ISBN: 978-9944-237-87-1
Dresden, Vatikan ve Türkistan/Türkmen Sahra-Günbed adlı üç nüshası ve bu nüshalarda Oğuz Beylerinin mücadelelerinin konu edildiği 13 destanı barındıran kitap.
Sözlü ve yazılı olarak bütün Türk Dünyası’nı sarıp sarmalayan kültür ve medeniyet yaratma geleneğinin önemli göstergelerinden biri Dede Korkut Kitabı’dır. Kitabın günümüze ulaşan üç yazma nüshası da Oğuz Türkçesinde yazılmış ve nüshalardaki 13 destan da Oğuz Beylerinin mücadelelerini konu edinmektedir. Dede Korkut adında bir anlatıcının dilinden nakledilen bu destanların bir kısmı hem Oğuz Türkleri hem de Kıpçak ve Karluk Türklerinin çeşitli destan, masal ve efsanelerinde de anlatılagelmiştir (Ekici 1995; Arvas 2012; Jirmunskiy 2016: 51-91).
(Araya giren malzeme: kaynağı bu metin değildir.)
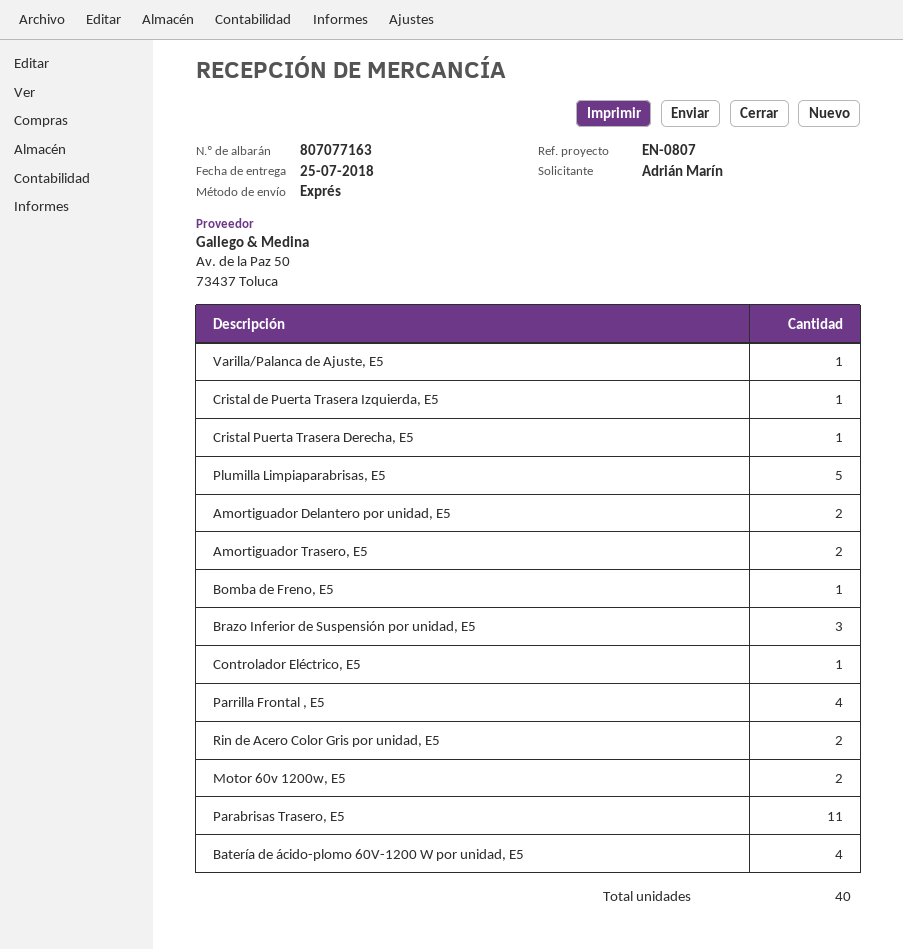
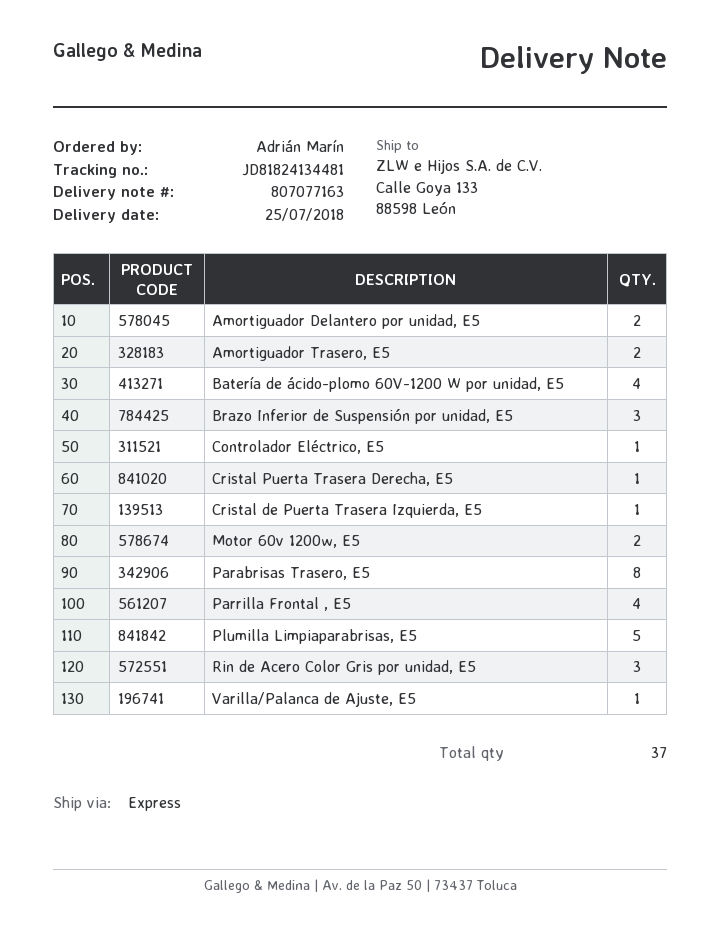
Bomba de Freno, E5: 1 -> none
Rin de Acero Color Gris por unidad, E5: 2 -> 3
Parabrisas Trasero, E5: 11 -> 8
total quantity: 40 -> 37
İlk olarak Heinrich Friedrich von Diez’in 1815’te yayımladığı bir makale ile bilim dünyasına tanıtılan Dede Korkut Kitabı, Wilhelm Barthold tarafından Rusçaya; Ettore Rossi tarafından İtalyancaya; Joachim Hein tarafından Almancaya; E. Ahmet Uysal, Faruk Sümer ve Warren S. Walker ile yine Geoffery Lewis tarafından İngilizceye; Slavoljup Dincic tarafından da Sırpçaya çevrilmiştir. Günümüz Türkiye Türkçesine ise ilk olarak eserin bulunuşundan yaklaşık 100 yıl sonra, 1916 yılında, Kilisli Rifat tarafından aktarılmıştır (Gökyay 1994: 80). Bunların dışında bu kitap, dünya genelinde birçok ülkede ve farklı dillere tercüme edilmiştir (Küçükebe 2015: 108-121; Türkmen ve Pehlivan 2021).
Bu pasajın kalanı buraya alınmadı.